Kaldığımız enkazın altında yaklaşık 2 saat bekledik. Sol kolum üzerine beton blok parçası vardı, sol kolumla oğlumun elini tutarken o anda enkazdaki yan duran beton, oğlumun üzerine düştü. O beton blok oğlumu benden ayırdı. Kardeşim Özer ve ayrıldığım eşim yardıma geldi. Bizi enkazdan zorlukla çıkardılar. Annem Gürsel Kirişci ve oğlum Tuğberk Eymen Köftecioğlu'nu kaybettik. Etrafımız mahşer gibiydi. Enkazlardan çıkartılan yaralıları hastaneye yetiştirmeye çalışanların feryatları, hala kulağımda çınlıyor. Depremde benim sol kolum, kardeşim Özkan'ın da sağ ayağı ve sağ kolu kırıldı. Kardeşimin aracıyla önce Gaziantep'te hastaneye gittik. Benim koluma platin takıldı, kardeşime de ilk müdahale yapıldıktan sonra tedavimizin devamı için Trabzon'a geldik. Burada tedavimiz devam ediyor" dedi.

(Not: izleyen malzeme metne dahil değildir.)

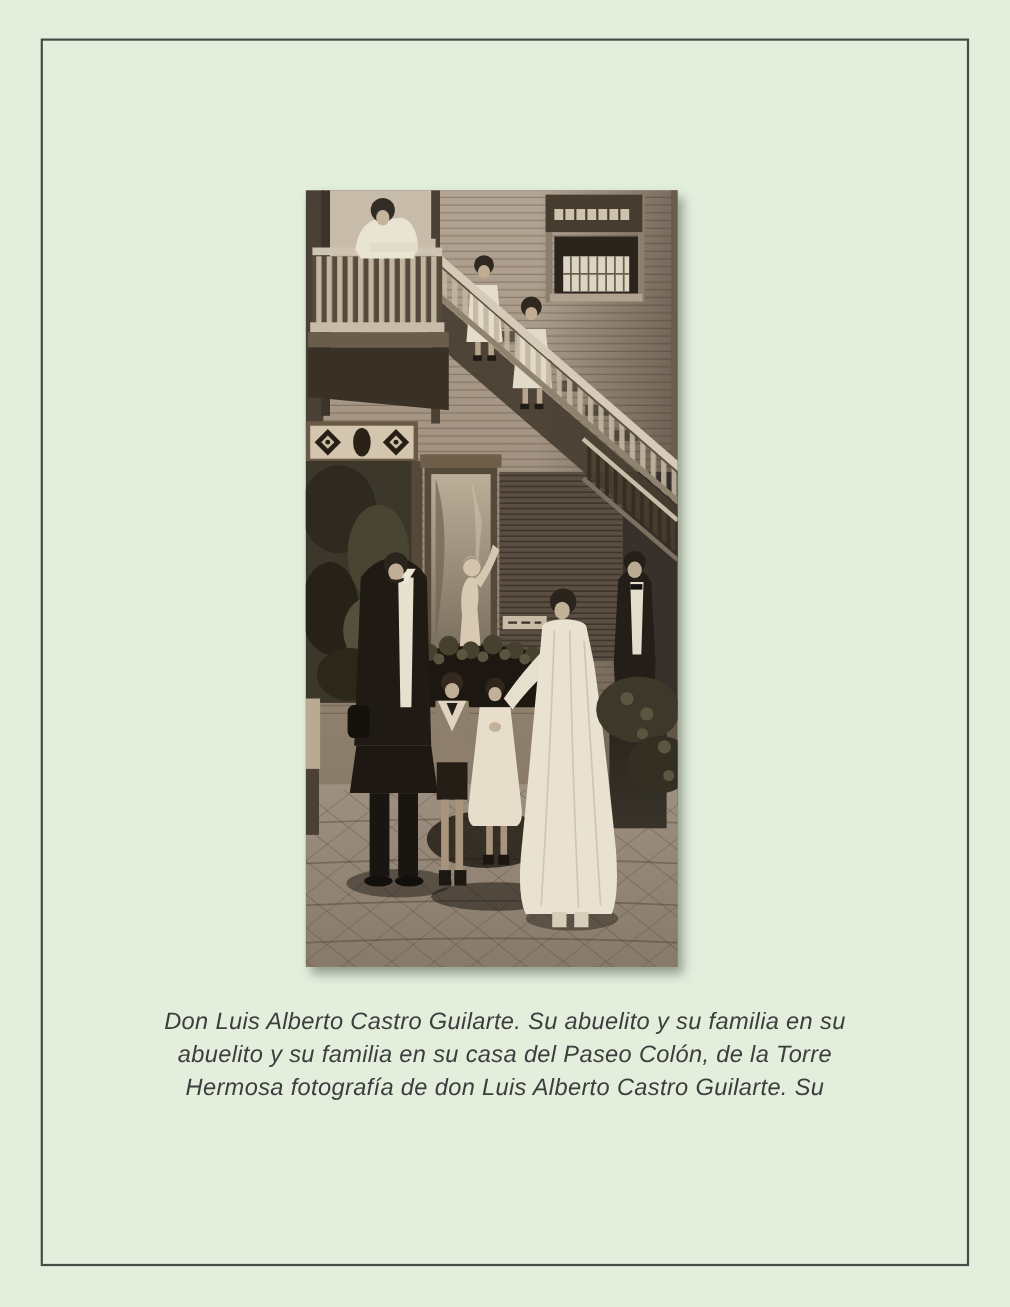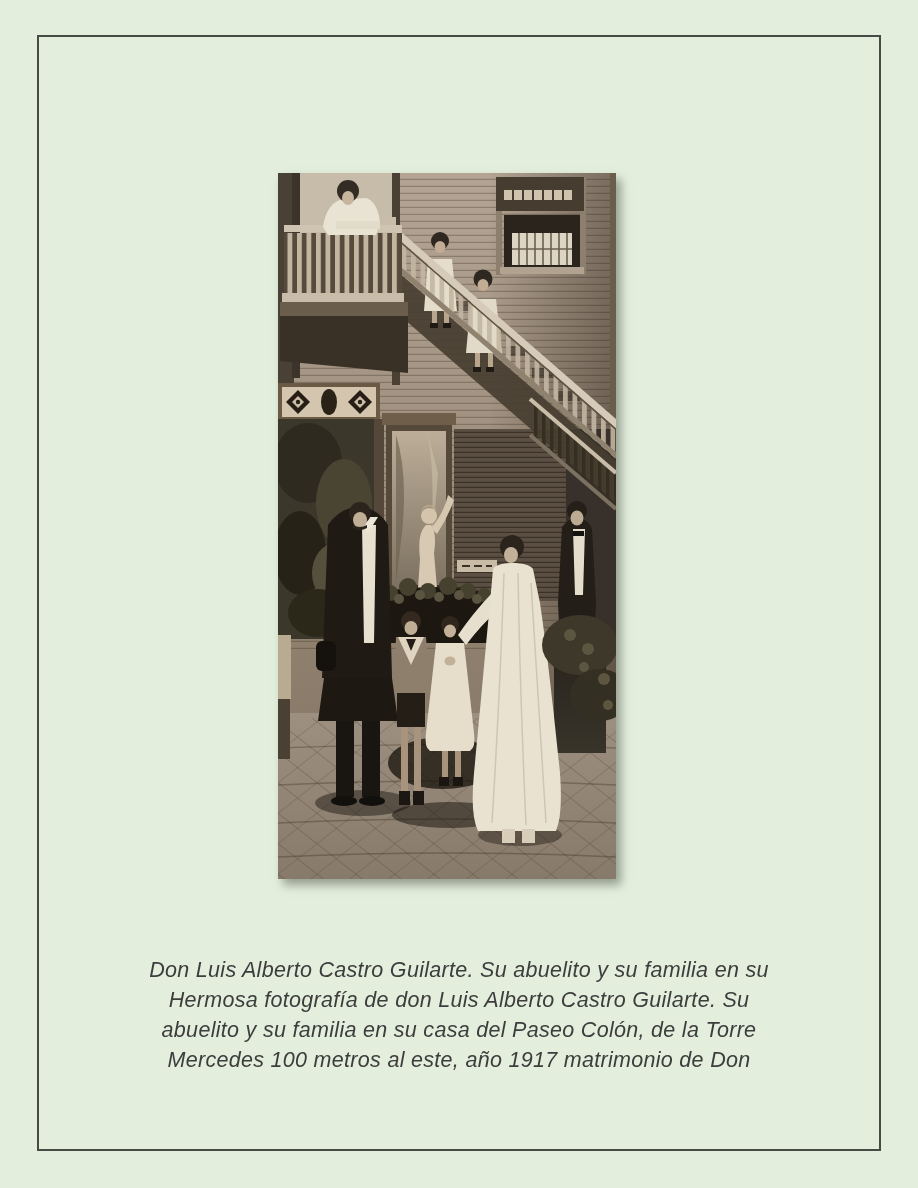"Don Luis Alberto Castro Guilarte." .caption { margin-top: 42px -> none }
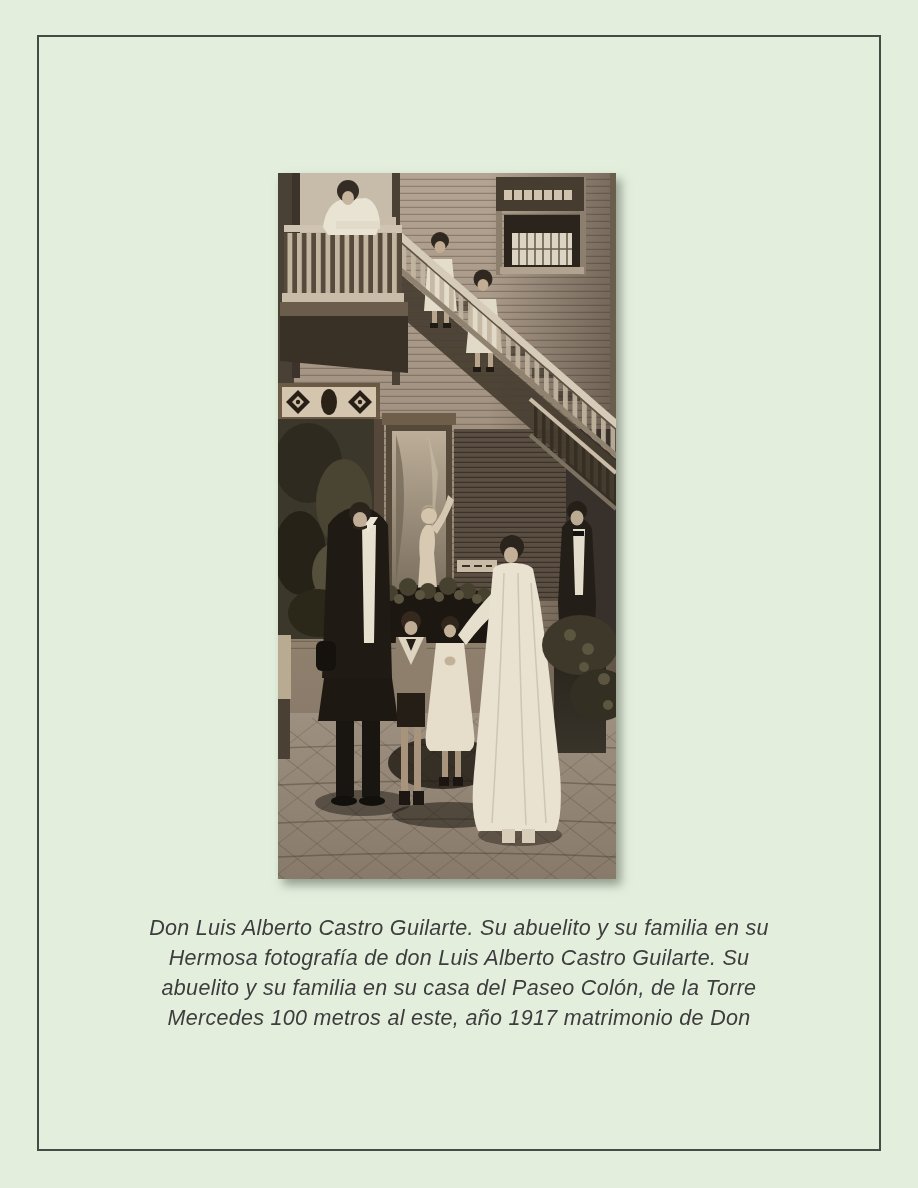"Hermosa fotografía de don Luis" div.caption-line { order: before "abuelito y su familia en" -> after "abuelito y su familia en" }
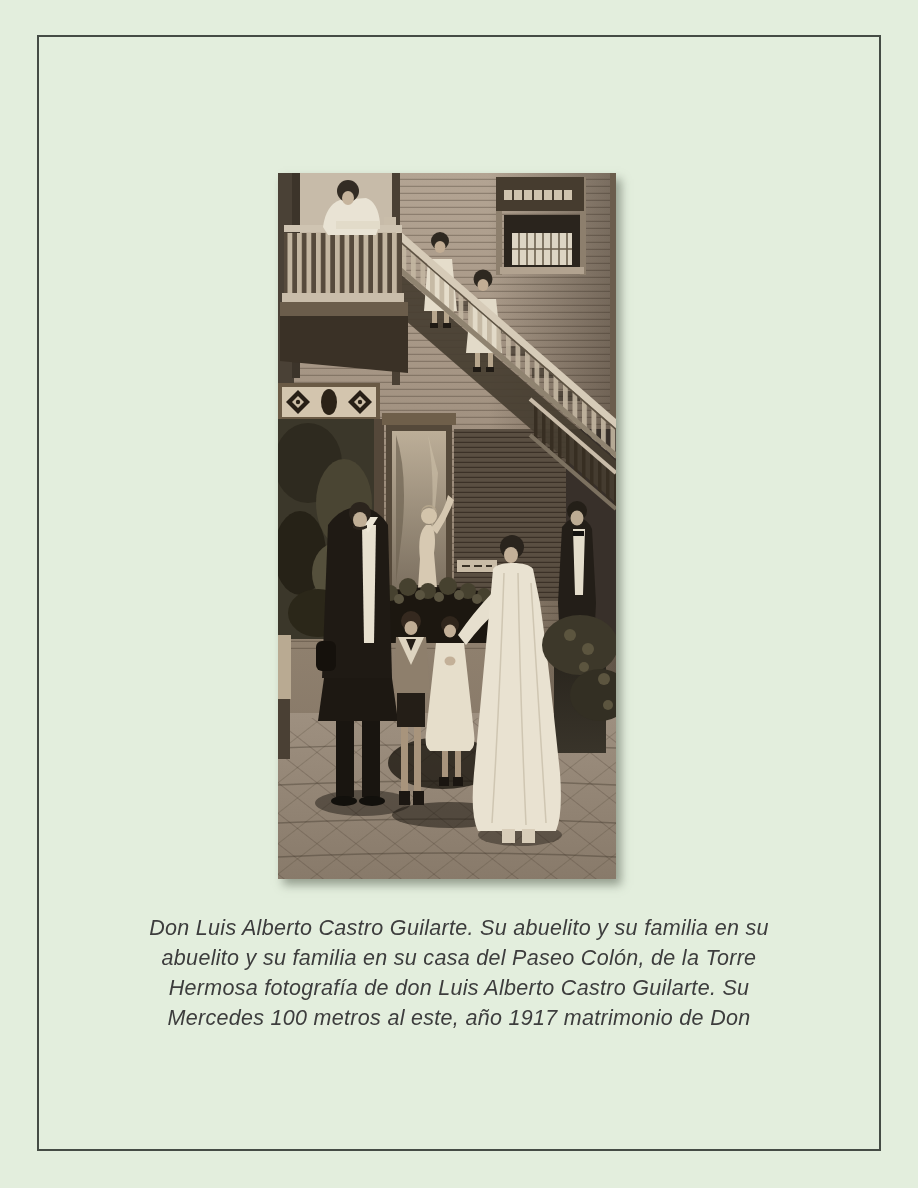"Mercedes 100 metros al este," div.caption-line { html: <div>Mercedes 100 metros al este, año 1917 matrimonio de Don</div> -> none }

ENKAZDA OĞLUMUN ELİNİ TUTARKEN, ÜZERİNE DÜŞEN BETON BLOK ONU BENDEN KOPARDI
Enkaz altında beklerken oğlunun elini tutarak ona "korkma oğlum kurtulacağız" diyen hemşire Özden Kirişci (43), o anda sadece oğlum Tuğberk Eymen yanımdaydı. Onun elini tutuyordum. Ona "korkma oğlum kurtulacağız" diyordum. O anda enkazda yan duran beton blok oğlum Tuğberk Eymen'in üzerine düştü. Oğlum bir anda gözden kayboldu. O beton blok oğlumu benden kopardı. Çığlık atmaya başladım. Sesimi duyan var mı diye defalarca bağırdım. Bir süre sonra kardeşim Özer ve ayrıldığım eşim geldi. Onlar bizi enkazdan çıkardı. Fakat depremde annem ve oğlumu kaybettik" dedi.
DEPREM, YÜREĞİMİZİ, KALBİMİZİ VE VUCUDUMUZU YARALADI
Depremde ablasıyla birlikte yaralı kurtulan Özkan Kirişci (36) ise, binanın son katı olan 7. katta oturuyorduk. Bina bir anda sallanmaya başladı. Uyuyorduk. O kadar büyük bir ses vardı ki dünya kopuyor sandım. Bina 10 saniye içinde yıkıldı. Enkaz altında kaldım. İlk olarak buradan çıkamam diye düşünüp, dua ediyordum. Özer abim başka mahallede oturuyordu. Kısa sürede bize yardıma geldi. Onların seslerini duyuyordum ama onlar bizi duymuyordu. Abim Özer ve yakınlarımızın sayesinde enkaz altından çıkarılarak kurtulduk. Hastaneye getirildiğimizde ablam ve ben vardık. Annemi ve yeğenimi sorduğumda kimse bana cevap vermiyordu. Sonra o acı haberi öğrendim. Annem Gürsel ve yeğenim Tuğberk Eymen enkaz altında hayatlarını kaybetti. Böyle bir felaket ne duydum, ne de görmüştüm. Depremden hemen sonra devletimiz yaraları sarmak için büyük mücadele başlattı. Vatandaşlarımız deprem bölgelerine çığ gibi yardımlar gönderiyor. Yaralar sarılır ama ölenler geri gelmiyor. Kaderimiz buymuş. Ablamla birlikte yaralı kurtulduk. Deprem yüreğimizi kalbimi ve vücudumuzu yaraladı. Allah daha böyle bir felaket göstermesin, inşallah" dedi.